Segment Start: Input data

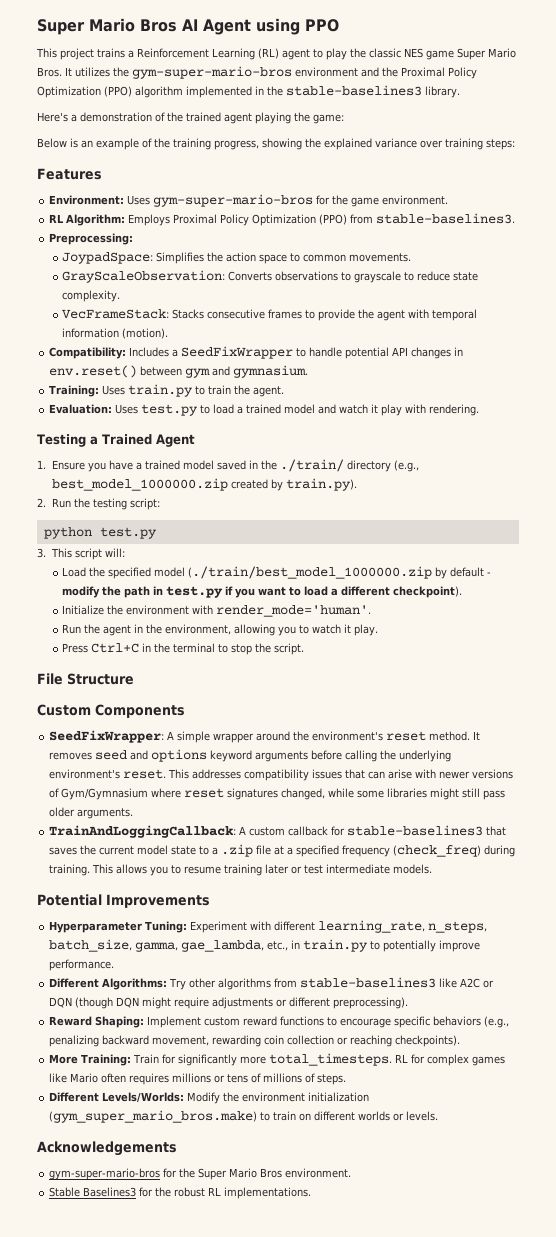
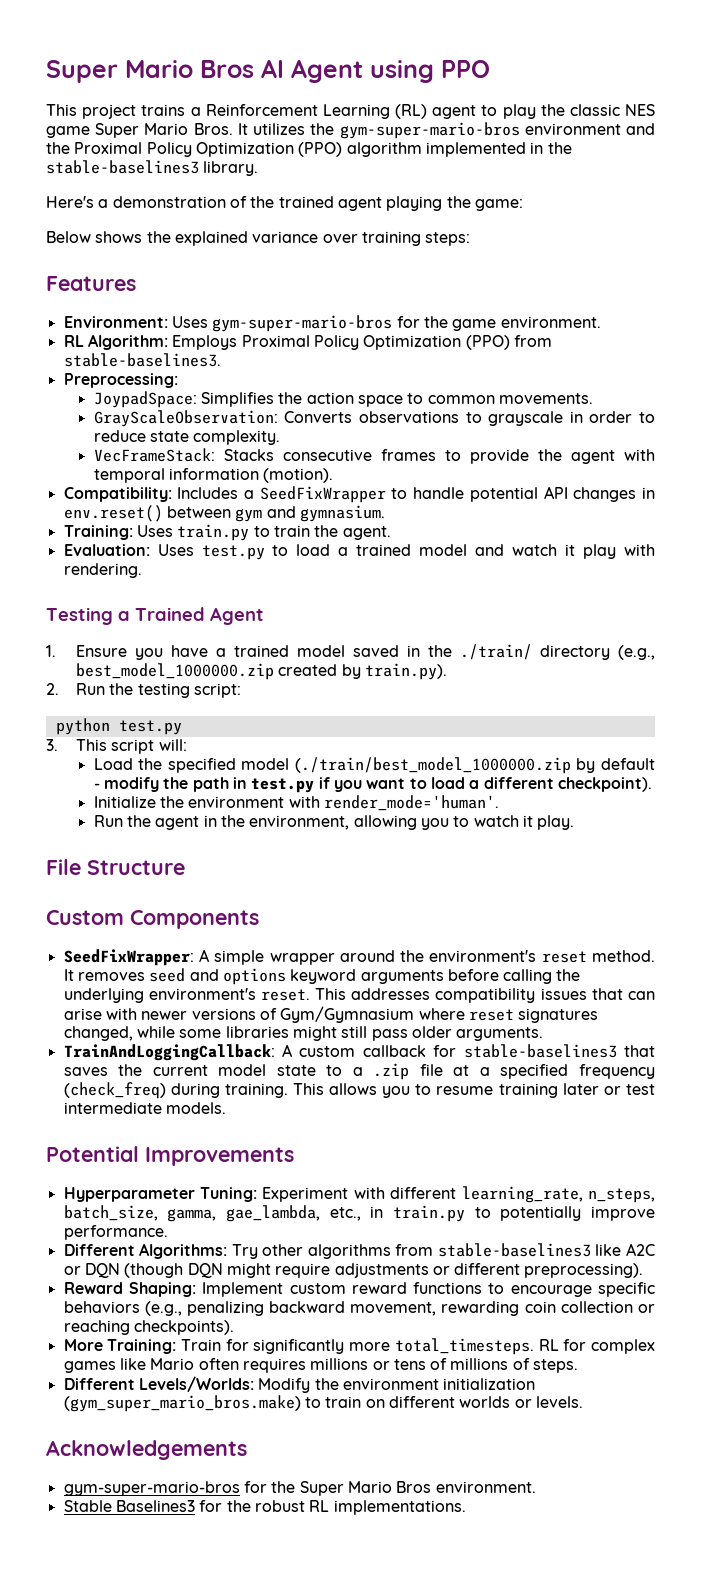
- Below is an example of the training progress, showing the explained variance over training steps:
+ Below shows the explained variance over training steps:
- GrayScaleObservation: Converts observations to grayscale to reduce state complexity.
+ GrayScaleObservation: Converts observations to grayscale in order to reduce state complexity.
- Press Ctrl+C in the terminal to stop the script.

Segment End: Input data

Problem to work on =>
Every line from the one holding "- GrayScaleObservation: Converts" through the final line of the listing must be echoed exactly; leave out all other lines.

Exercise solution =>
- GrayScaleObservation: Converts observations to grayscale to reduce state complexity.
+ GrayScaleObservation: Converts observations to grayscale in order to reduce state complexity.
- Press Ctrl+C in the terminal to stop the script.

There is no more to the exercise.